Segment Open
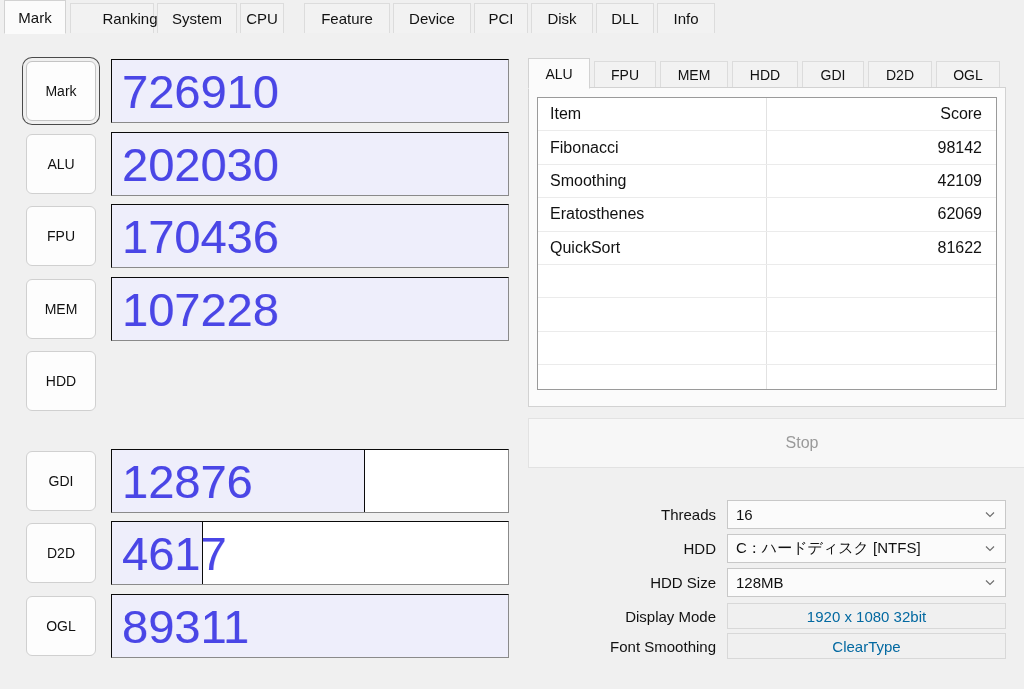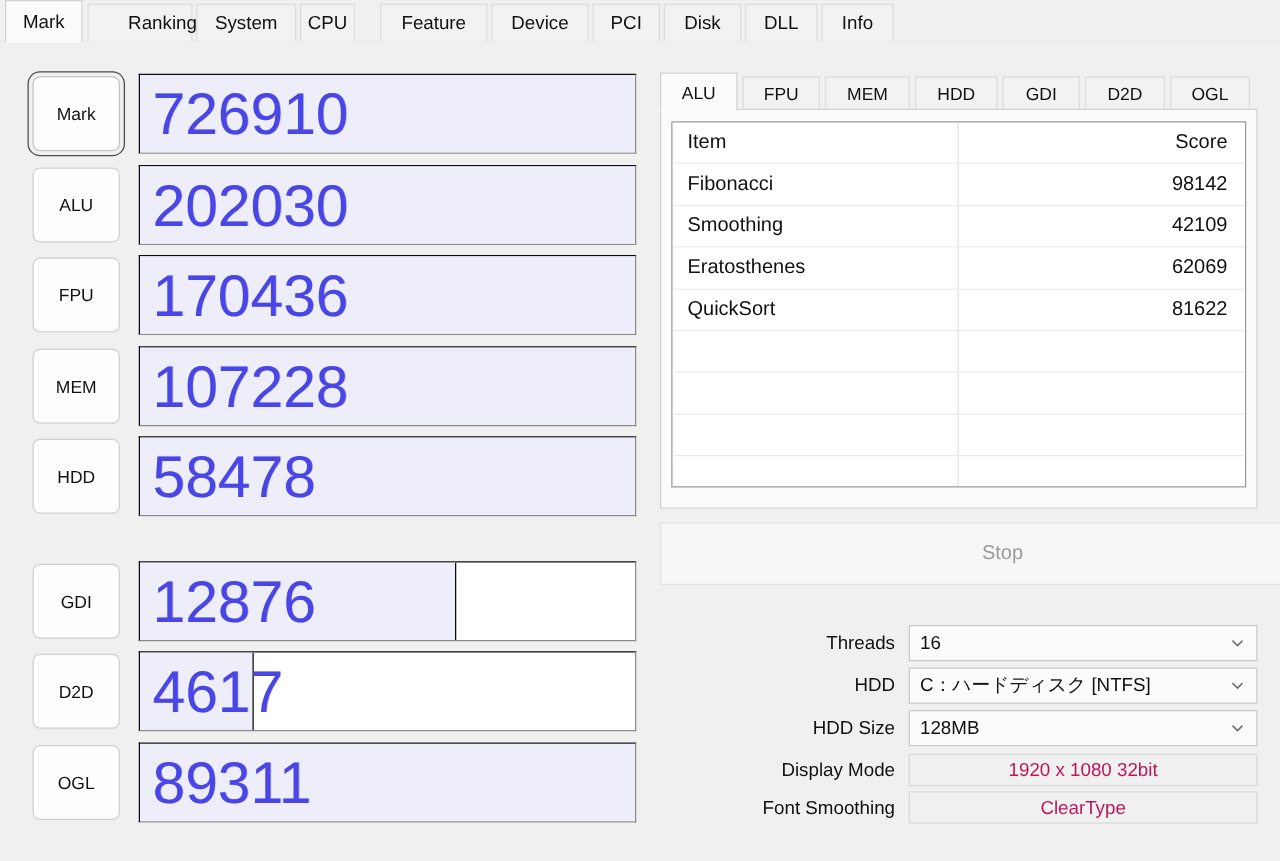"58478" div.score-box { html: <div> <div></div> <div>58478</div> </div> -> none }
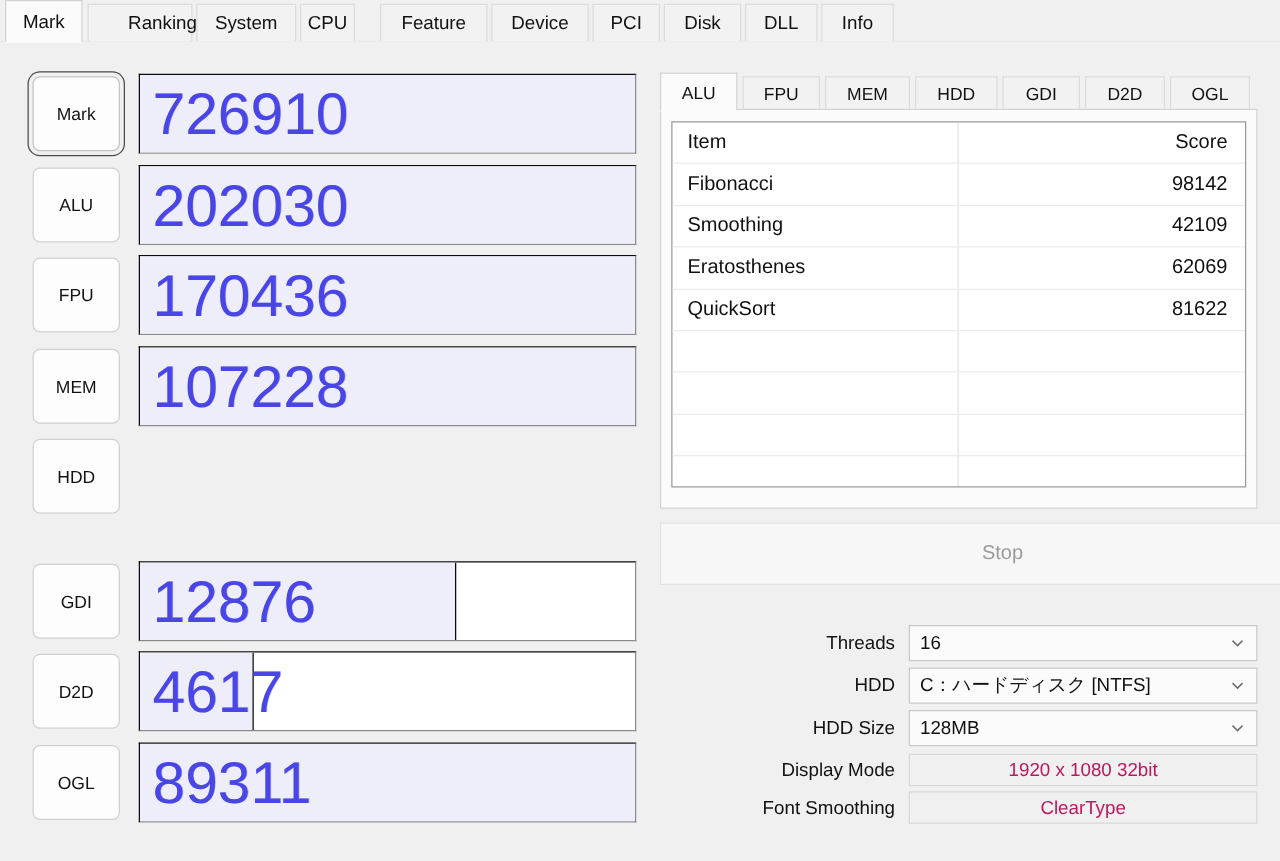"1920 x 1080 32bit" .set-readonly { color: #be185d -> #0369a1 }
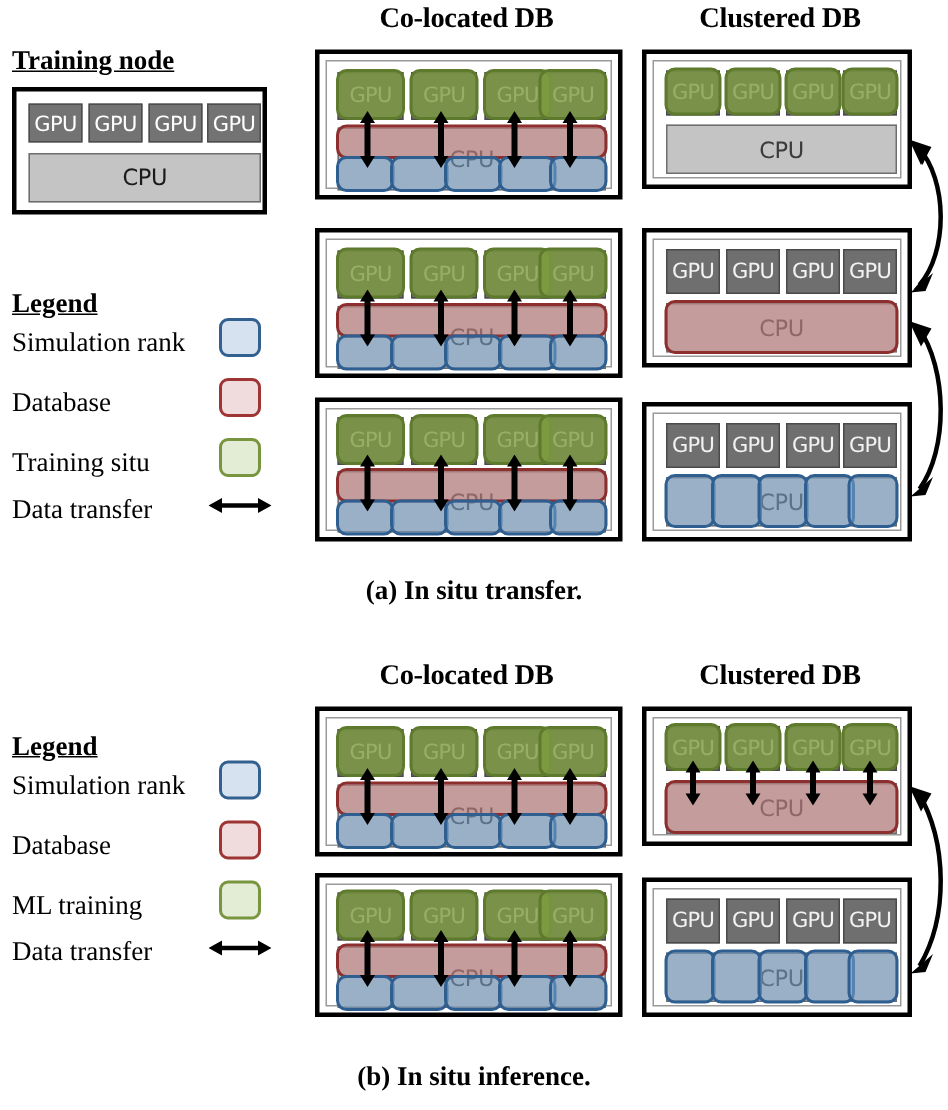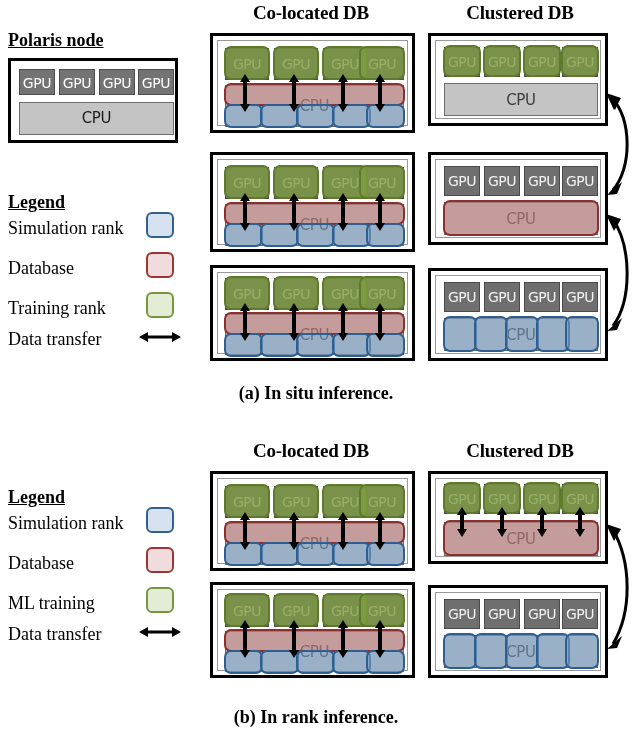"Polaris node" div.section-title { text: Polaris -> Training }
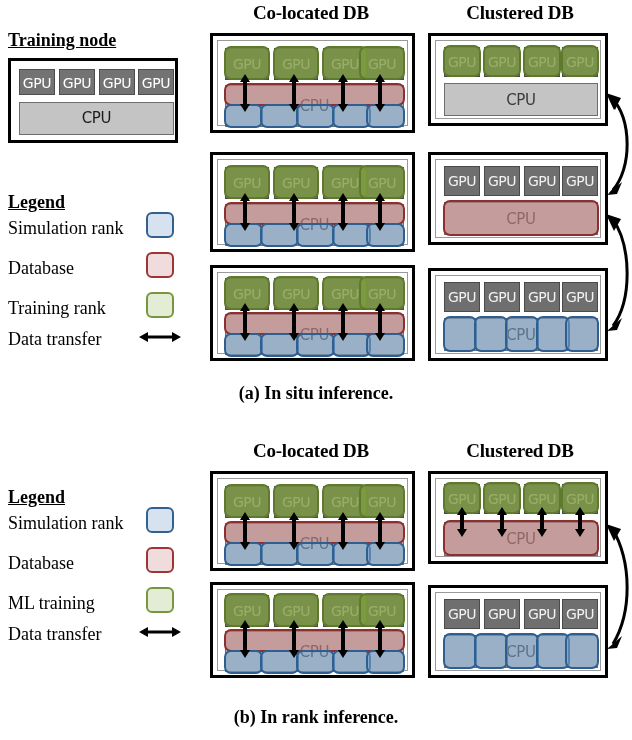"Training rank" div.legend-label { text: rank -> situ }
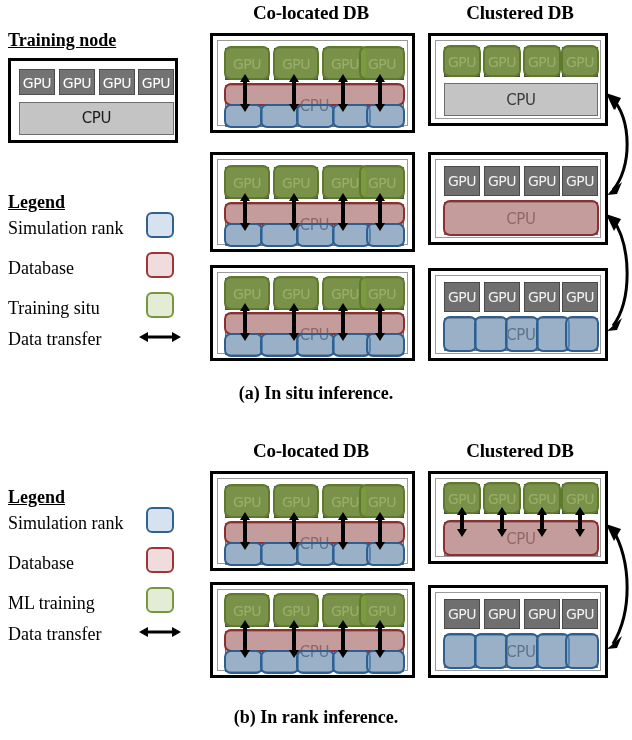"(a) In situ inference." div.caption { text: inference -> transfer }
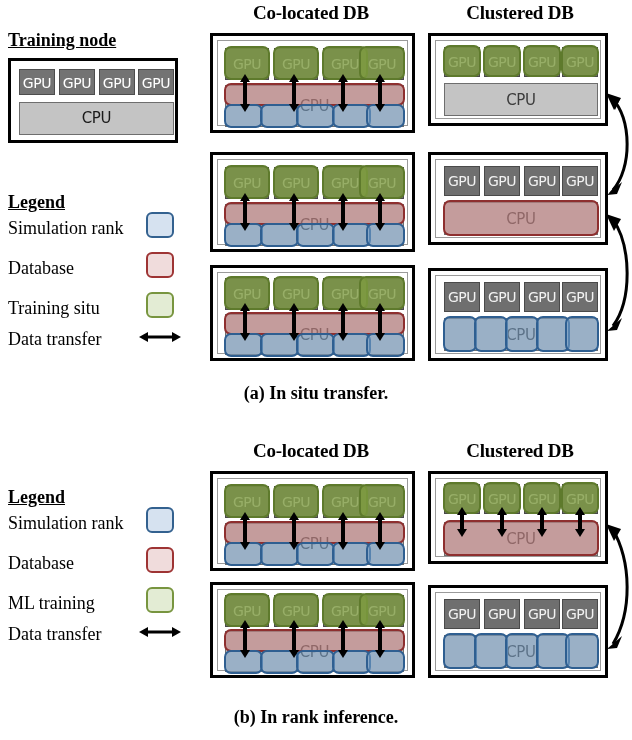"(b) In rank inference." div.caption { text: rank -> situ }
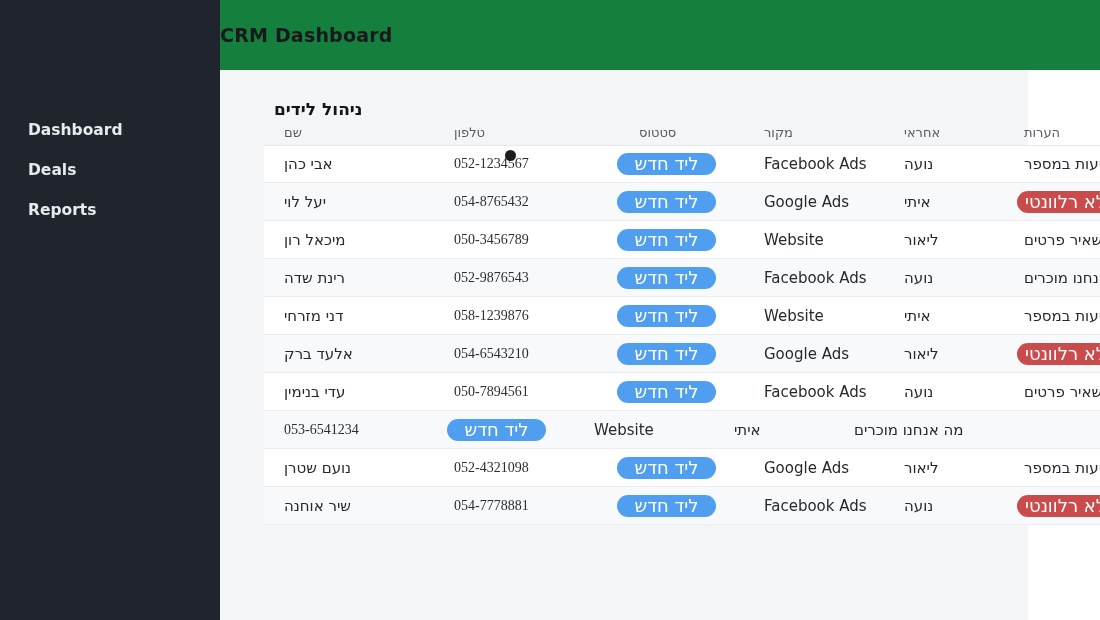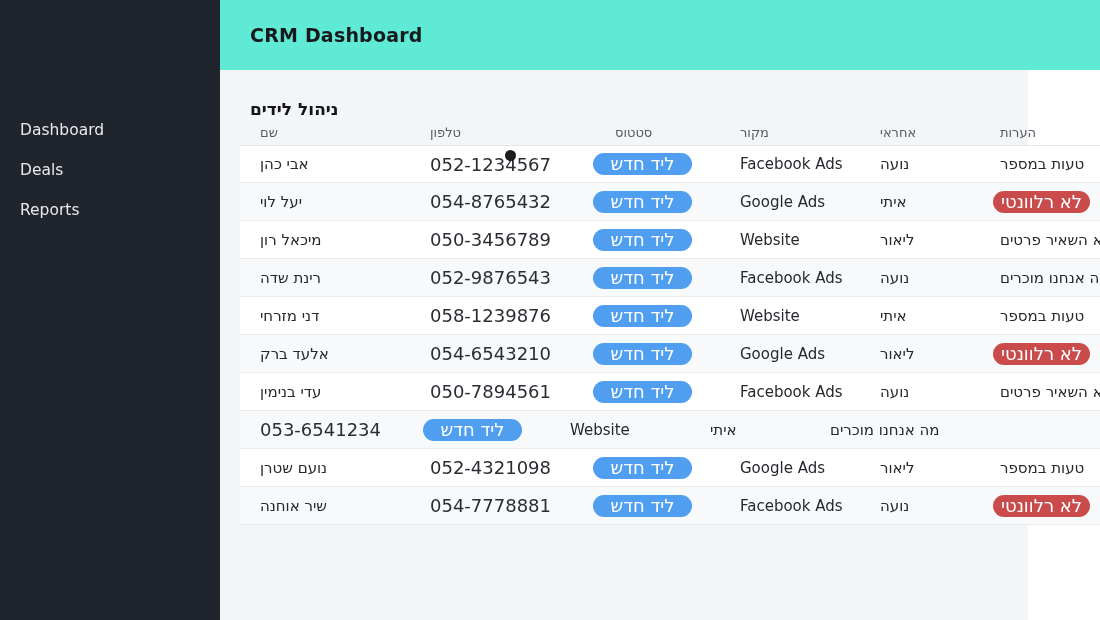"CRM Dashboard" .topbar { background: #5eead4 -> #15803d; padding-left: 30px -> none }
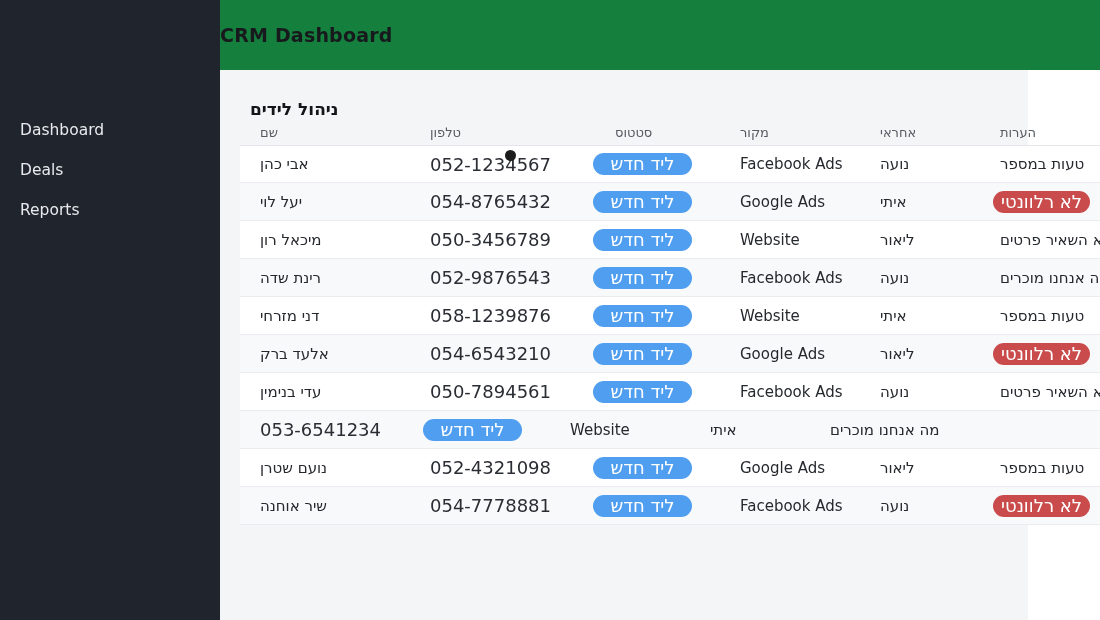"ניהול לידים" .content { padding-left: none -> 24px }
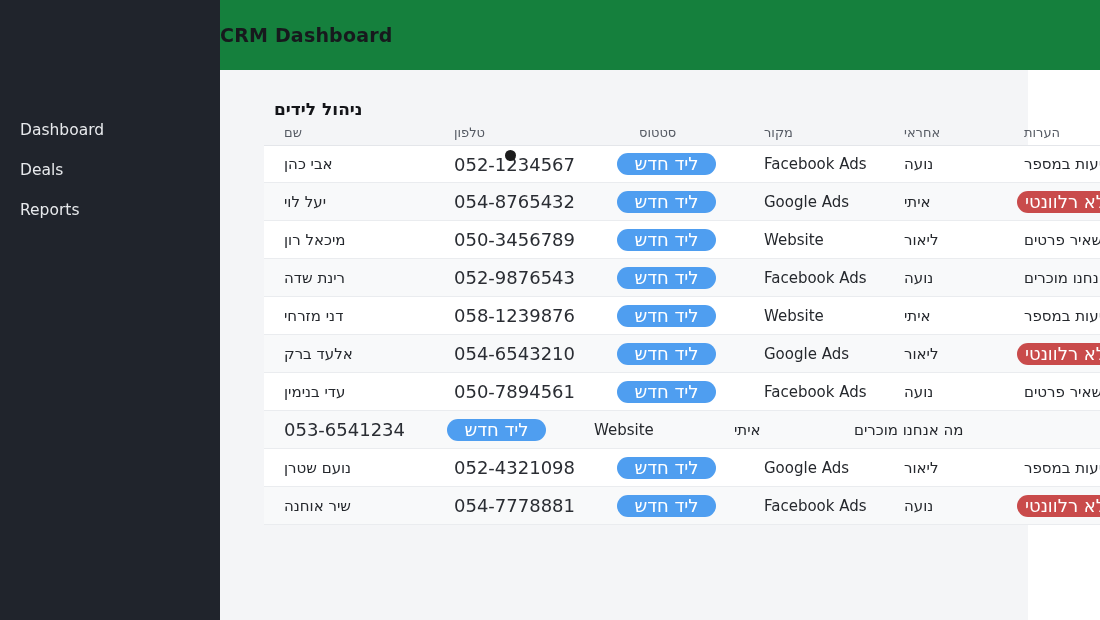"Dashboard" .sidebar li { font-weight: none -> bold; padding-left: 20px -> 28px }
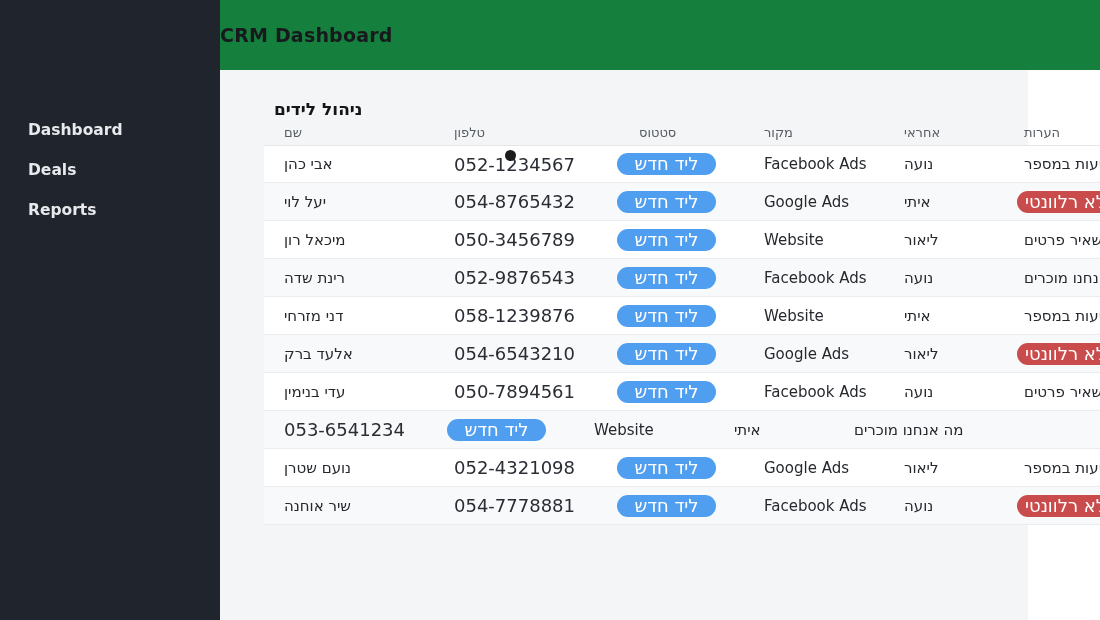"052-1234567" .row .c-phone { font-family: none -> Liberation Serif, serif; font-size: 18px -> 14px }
Segment Closed
WHAT YOU ARE ASKED TO DO>
Copy exactly the lines running from the beginning of the listing through the line that has "font-weight: none ->". Drop the pictures.

WRITTEN RESPONSE>
"58478" div.score-box { html: <div> <div></div> <div>58478</div> </div> -> none }
"1920 x 1080 32bit" .set-readonly { color: #be185d -> #0369a1 }
"Polaris node" div.section-title { text: Polaris -> Training }
"Training rank" div.legend-label { text: rank -> situ }
"(a) In situ inference." div.caption { text: inference -> transfer }
"(b) In rank inference." div.caption { text: rank -> situ }
"CRM Dashboard" .topbar { background: #5eead4 -> #15803d; padding-left: 30px -> none }
"ניהול לידים" .content { padding-left: none -> 24px }
"Dashboard" .sidebar li { font-weight: none -> bold; padding-left: 20px -> 28px }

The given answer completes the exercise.